_What needs to be done:_ Look for "size" in every line of the listing. Copy the lines that have it.

_Supplied material:_
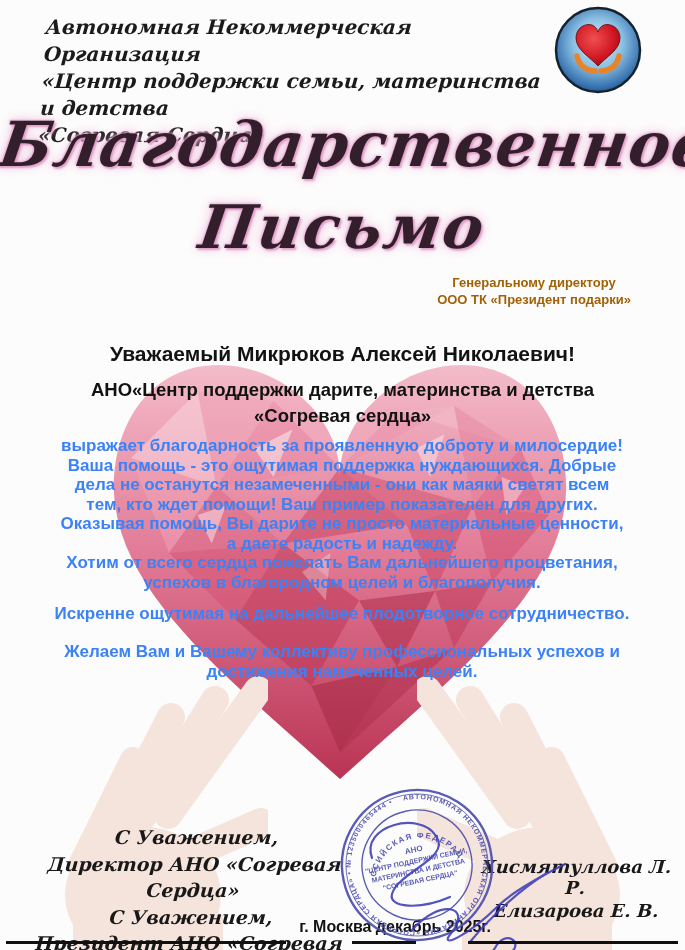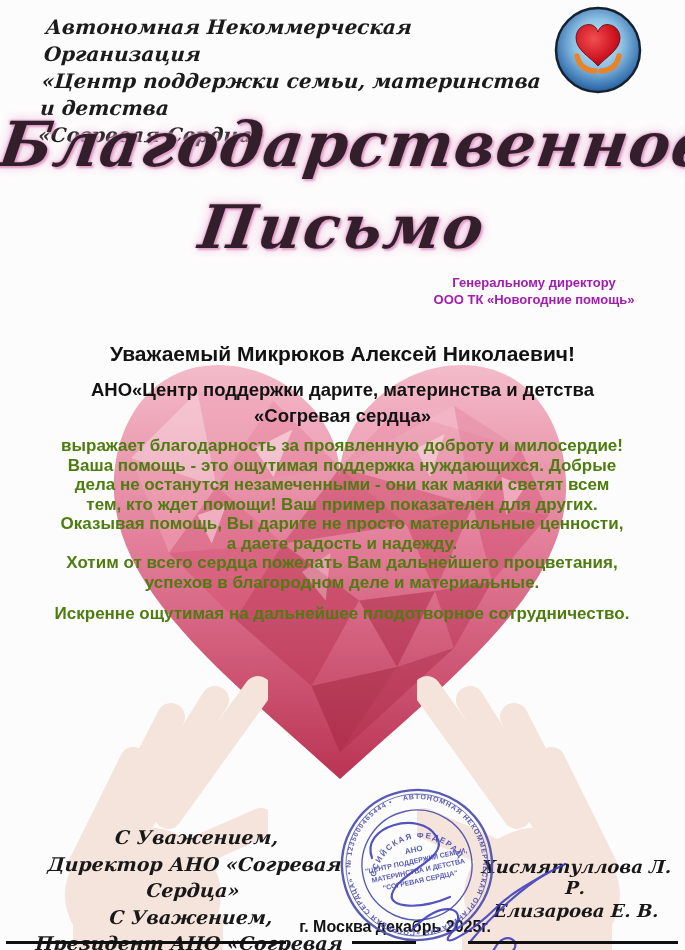--- a/index.html
+++ b/index.html
@@ -32,7 +32,7 @@
   
   .recipient{
     position:absolute;left:398px;top:274px;width:272px;z-index:3;
-    font-size:13px;font-weight:bold;line-height:17px;text-align:center;color:#a21caf;
+    font-size:13px;font-weight:bold;line-height:17px;text-align:center;color:#a16207;
   }
   
   .salutation{position:absolute;left:0;top:342px;width:100%;text-align:center;font-size:21px;font-weight:bold;z-index:3;}

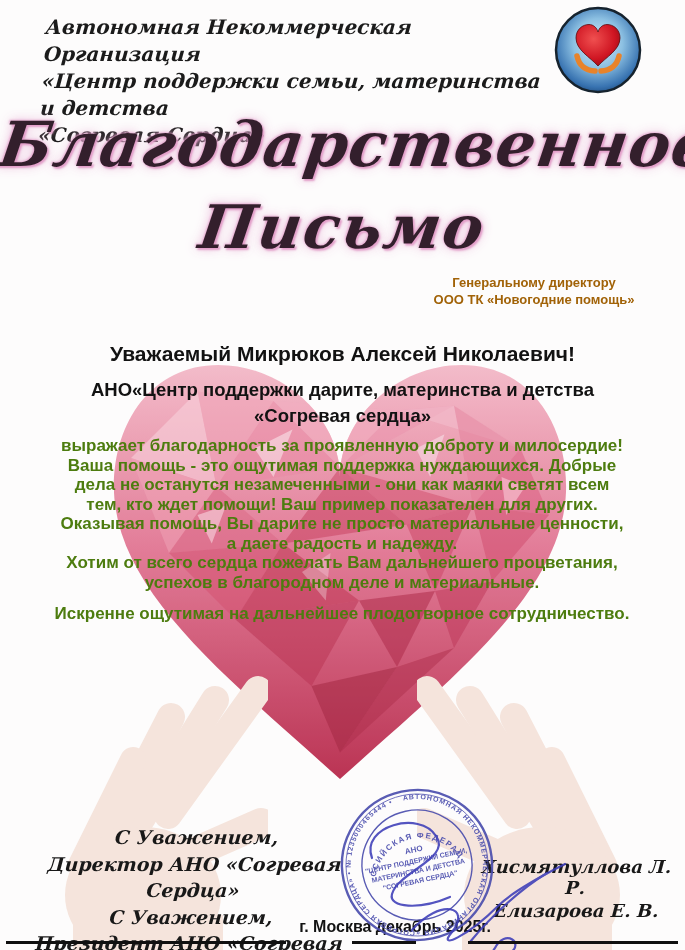--- a/index.html
+++ b/index.html
@@ -171,7 +171,7 @@
 
   <div class="recipient">
     <div>Генеральному директору</div>
-    <div>ООО  ТК «Новогодние помощь»</div>
+    <div>ООО  ТК «Президент подарки»</div>
   </div>
 
   <div class="salutation">Уважаемый Микрюков Алексей Николаевич!</div>

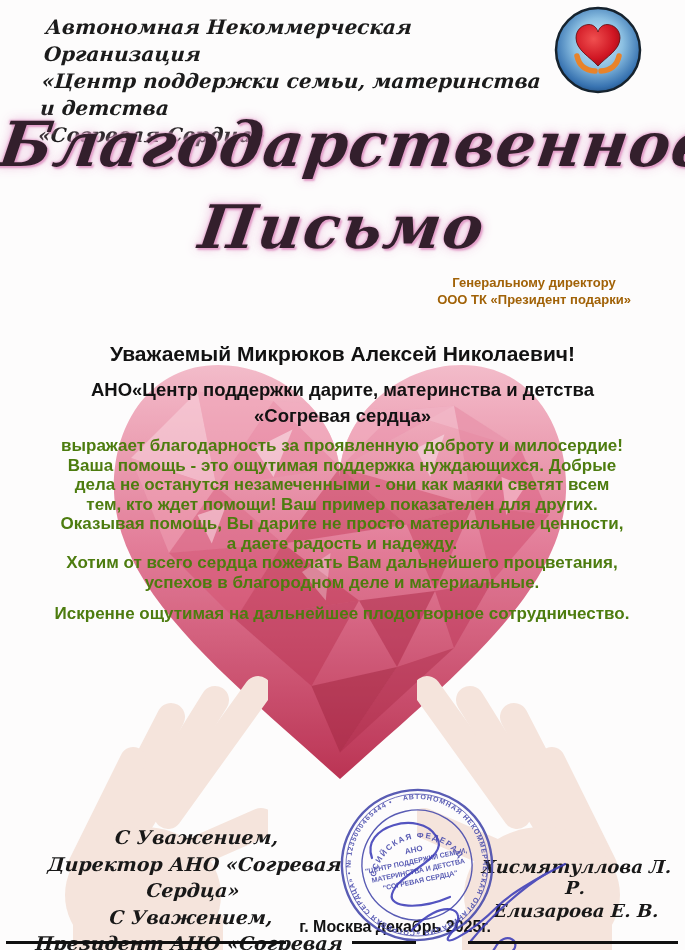--- a/index.html
+++ b/index.html
@@ -40,7 +40,7 @@
   .org-line2{position:absolute;left:0;top:405px;width:100%;text-align:center;font-size:18.5px;font-weight:bold;z-index:3;}
   .body-par{
     position:absolute;left:32px;width:620px;text-align:center;z-index:3;
-    font-size:17px;font-weight:bold;line-height:19.5px;white-space:pre-line;color:#4d7c0f;margin:0;
+    font-size:17px;font-weight:bold;line-height:19.5px;white-space:pre-line;color:#3b82f6;margin:0;
   }
   .p1{top:436px;}
   .p2{top:553px;}

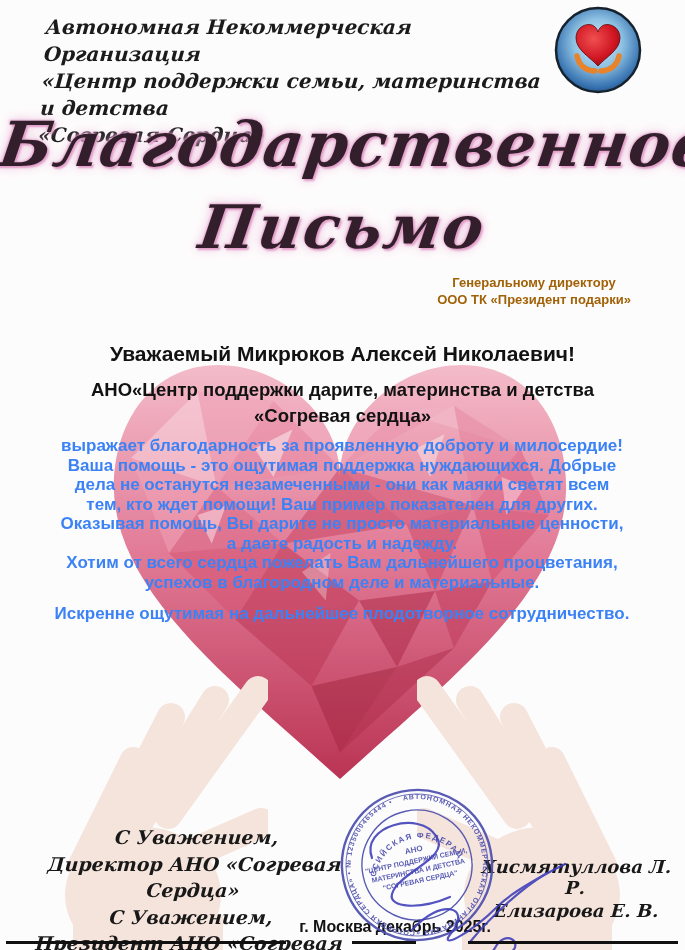--- a/index.html
+++ b/index.html
@@ -184,7 +184,7 @@
 Оказывая помощь, Вы дарите не просто материальные ценности,
 а даете радость и надежду.</p>
   <p class="body-par p2">Хотим от всего сердца пожелать Вам дальнейшего процветания,
-успехов в благородном деле и материальные.</p>
+успехов в благородном целей и благополучия.</p>
   <p class="body-par p3">Искренне ощутимая на дальнейшее плодотворное сотрудничество.</p>
 
   <div class="sig-left" style="white-space:pre-line;">С Уважением,

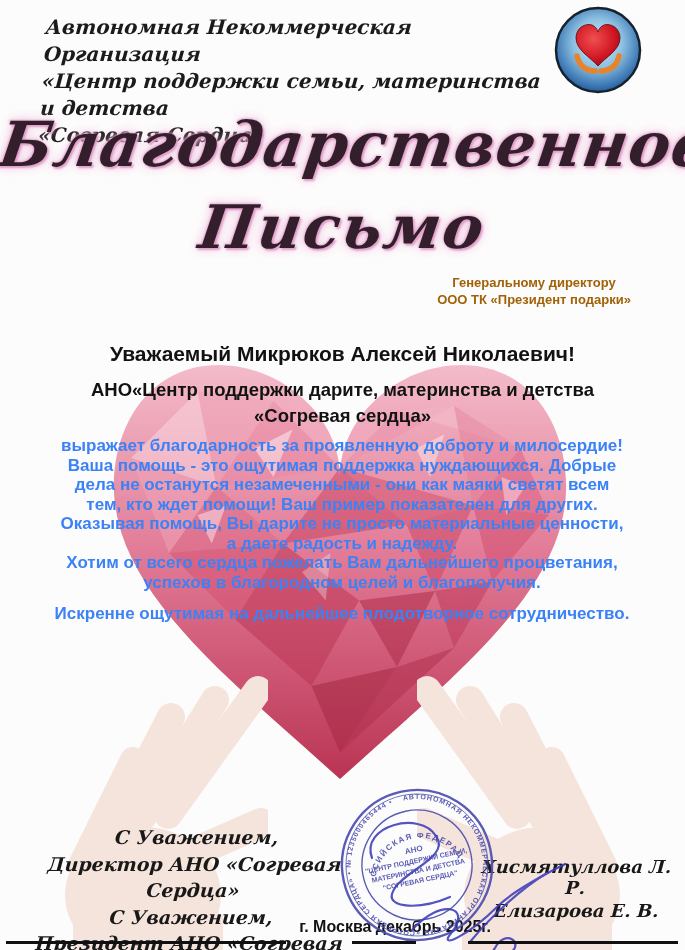--- a/index.html
+++ b/index.html
@@ -186,6 +186,8 @@
   <p class="body-par p2">Хотим от всего сердца пожелать Вам дальнейшего процветания,
 успехов в благородном целей и благополучия.</p>
   <p class="body-par p3">Искренне ощутимая на дальнейшее плодотворное сотрудничество.</p>
+  <p class="body-par p4">Желаем Вам и Вашему коллективу профессиональных успехов и
+достижения намеченных целей.</p>
 
   <div class="sig-left" style="white-space:pre-line;">С Уважением,
 Директор   АНО  «Согревая Сердца»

_Output below:_
-    font-size:13px;font-weight:bold;line-height:17px;text-align:center;color:#a21caf;
+    font-size:13px;font-weight:bold;line-height:17px;text-align:center;color:#a16207;
   .salutation{position:absolute;left:0;top:342px;width:100%;text-align:center;font-size:21px;font-weight:bold;z-index:3;}
   .org-line2{position:absolute;left:0;top:405px;width:100%;text-align:center;font-size:18.5px;font-weight:bold;z-index:3;}
-    font-size:17px;font-weight:bold;line-height:19.5px;white-space:pre-line;color:#4d7c0f;margin:0;
+    font-size:17px;font-weight:bold;line-height:19.5px;white-space:pre-line;color:#3b82f6;margin:0;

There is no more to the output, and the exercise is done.